Which may also explain the understandable attempt to make sense of the preceding year by creating lists—usually featuring the word “best.” As even occasional readers of this outpost of list-resistance may recall, I am not fond of lists and even less fond of the superlative “best”.
But, if it is lists you want (as it seems by a quick perusal of various venues) then who am I to deny the obvious? I suppose any list purporting to limit some aesthetic category is opening a can of worms—a notion to which my recent list of un/underappreciated books might give credence. Given that that list is (in reality) a longer list than is publishable in this 36/7 world, I expect I will make small incremental amendments periodically. Like this one:
Nick Arvin’s short and spare novel Articles of War (Anchor) studies 18-year-old farmboy George “Heck” Tilson as he encounters the travails and horrors of war when he is sent to Normandy after D Day. Heck and others discover that he is a coward (in battle) and this unpalatable truth resonates throughout this narrative. For a harrowing perspective Arvin alludes to the singular case of Private Eddie Slovak, executed after WWII for desertion (the only American soldier since the Civil War), which colors Heck’s experience that much more disquieting.

Mississippian Steve Yarborough (The Oxygen Man and The End of California) continues to publish gems of storytelling; in fact, a new novel will be published soon. Hs excellent Prisoners of War (Knopf) takes place in a rural Mississippi community in 1943, now the site of a prison camp housing German POWs. Dan Timms is just shy of enlistment age despite the experience of his best friend Marty Stark who has returned from the war broken and inconsolable And that is just one of the plot strands that Yarborough handily weaves.
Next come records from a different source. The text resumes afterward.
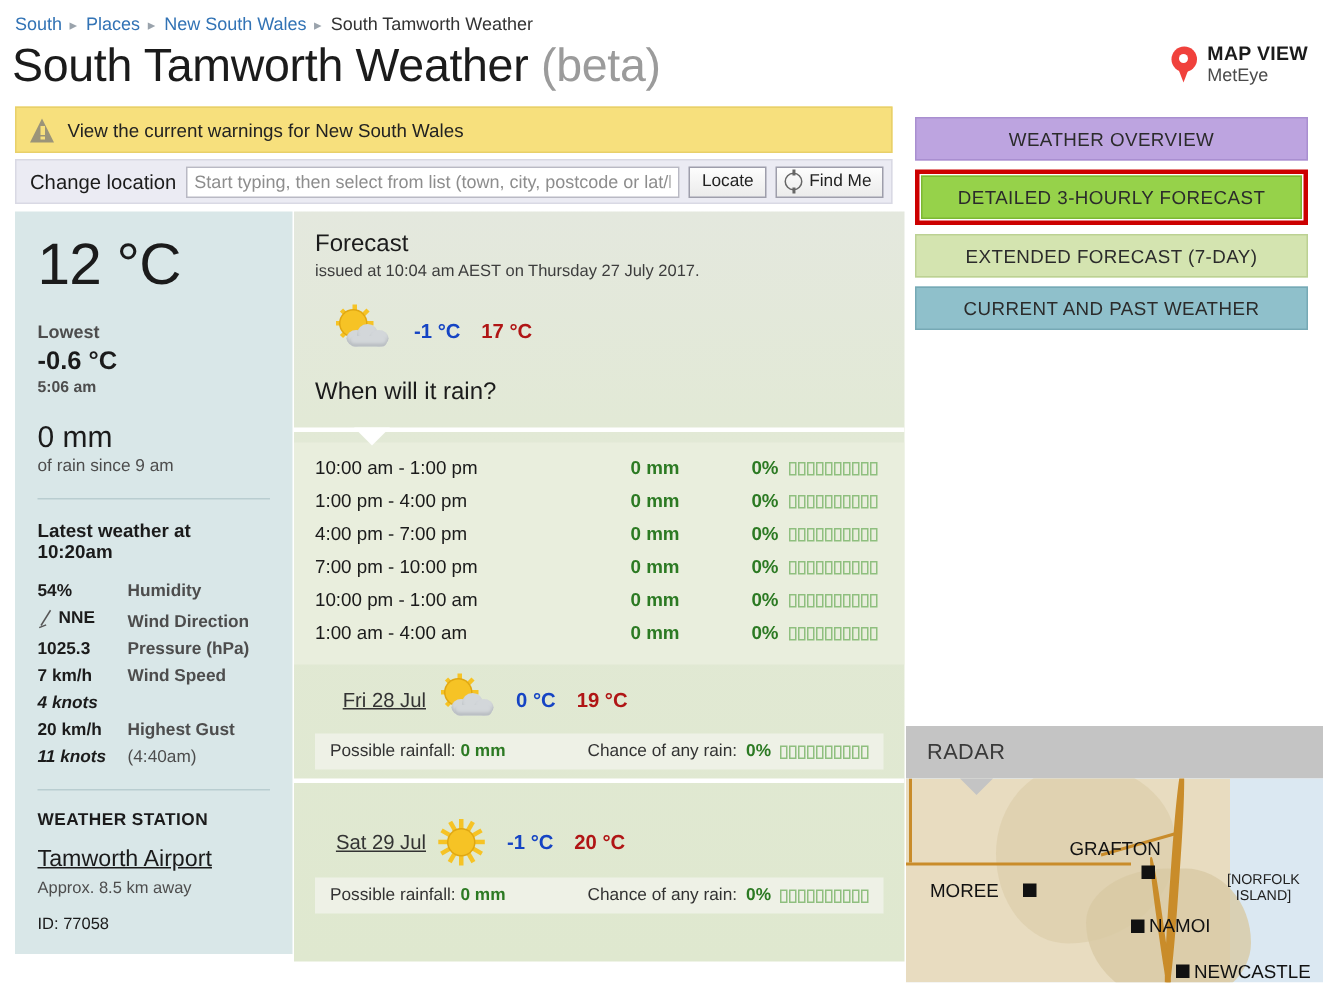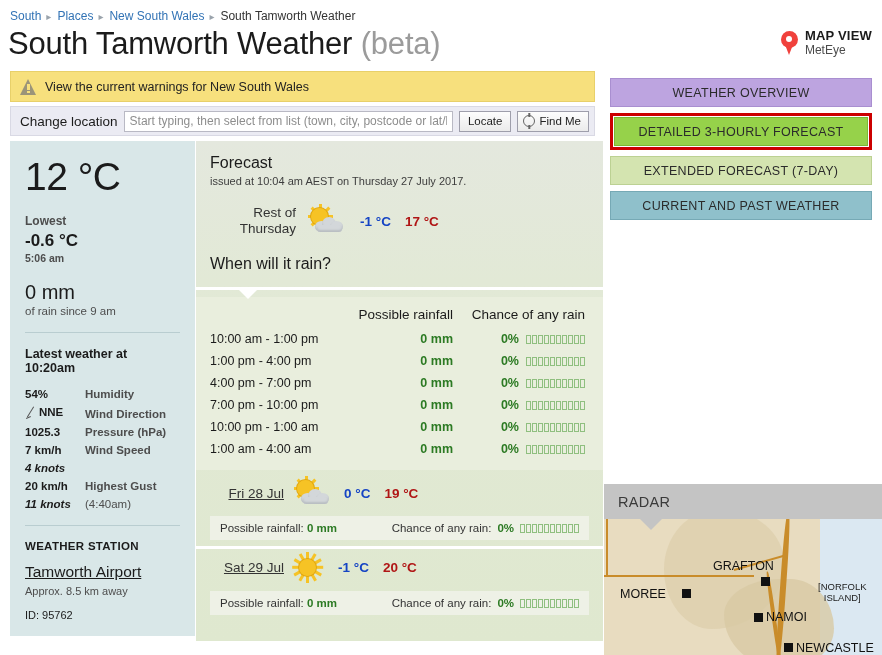--- a/index.html
+++ b/index.html
@@ -243,21 +243,21 @@
   }
   .pct { color: #2c7a23; font-weight: bold; }
   .gauge { display: flex; gap: 1px; }
   .gauge i {
     display: block; width: 5px; height: 9px;
     border: 1px solid #8fbf7f; background: transparent;
   }
 
   
   .daycard { padding: 8px 14px 0 14px; }
-  .daycard.sep { border-top: 3px solid #ffffff; margin-top: 6px; padding-top: 2px; }
+  .daycard.sep { border-top: 3px solid #ffffff; margin-top: 6px; padding-top: 23px; }
   .day-row { display: flex; align-items: center; gap: 6px; }
   .day-name {
     font-size: 13.5px; color: #333; width: 74px; text-align: right; text-decoration: underline;
   }
   .day-strip {
     background: #eef1e6; margin: 8px 0 0 0; padding: 6px 10px;
     display: flex; align-items: center; font-size: 11.5px; color: #333;
   }
   .day-strip .left { flex: 1; }
   .day-strip .right { display: flex; align-items: center; gap: 6px; }
@@ -456,35 +456,31 @@
       <div class="row">
         <span class="sub">11 knots</span>
         <span class="subv">(4:40am)</span>
       </div>
     </div>
 
     <div class="hr"></div>
     <div class="station-hd">WEATHER STATION</div>
     <div class="station-name">Tamworth Airport</div>
     <div class="station-dist">Approx. 8.5 km away</div>
-    <div class="station-id">ID: 95762</div>
+    <div class="station-id">ID: 77058</div>
 
   </div>
 
   <div class="fcpanel">
     <div class="fc-hd">
       <div class="fc-title">Forecast</div>
       <div class="fc-issued">issued at 10:04 am AEST on Thursday 27 July 2017.</div>
     </div>
 
     <div class="today-row">
-      <div class="today-label">
-        <div>Rest of</div>
-        <div>Thursday</div>
-      </div>
       <div class="wicon partly">
         <div class="ray" style="transform:rotate(0deg)"></div>
         <div class="ray" style="transform:rotate(45deg)"></div>
         <div class="ray" style="transform:rotate(90deg)"></div>
         <div class="ray" style="transform:rotate(135deg)"></div>
         <div class="sun"></div>
         <div class="cloud">
           <div class="b" style="left:0;top:4px;width:13px;height:11px"></div>
           <div class="b" style="left:7px;top:0;width:14px;height:14px"></div>
           <div class="b" style="left:15px;top:4px;width:13px;height:11px"></div>
@@ -498,25 +494,20 @@
     </div>
 
     <div class="whenrain">When will it rain?</div>
 
     <div class="notch-wrap">
       <div class="notch-line"></div>
       <div class="notch"></div>
     </div>
 
     <div class="raintable">
-      <div class="rt-head">
-        <div class="c1"></div>
-        <div class="c2">Possible rainfall</div>
-        <div class="c3">Chance of any rain</div>
-      </div>
       <div id="rain-rows">
           <div class="rt-row">
             <div class="c1">10:00 am - 1:00 pm</div>
             <div class="c2">0 mm</div>
             <div class="c3">
               <span class="pct">0%</span>
               <span class="gauge">
                 <i class=""></i>
                 <i class=""></i>
                 <i class=""></i>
A Chance Meeting: Intertwined Lives of American Writers and Artists (1854-1967) (Random House) is Rachel Cohen’s subtle and inventive literary history in which one discovers truly odd, or at least unexpected friendships between the likes of Mark Twain and U.S. Grant, Henry James and Matthew Brady, W.E.B. DuBois and Zora Neal Hurston, Elizabeth Bishop and Marianne Moore, Norman Mailer and Robert Lowell. It’s a fascinating vantage point from which to consider a wonderful cast of real characters.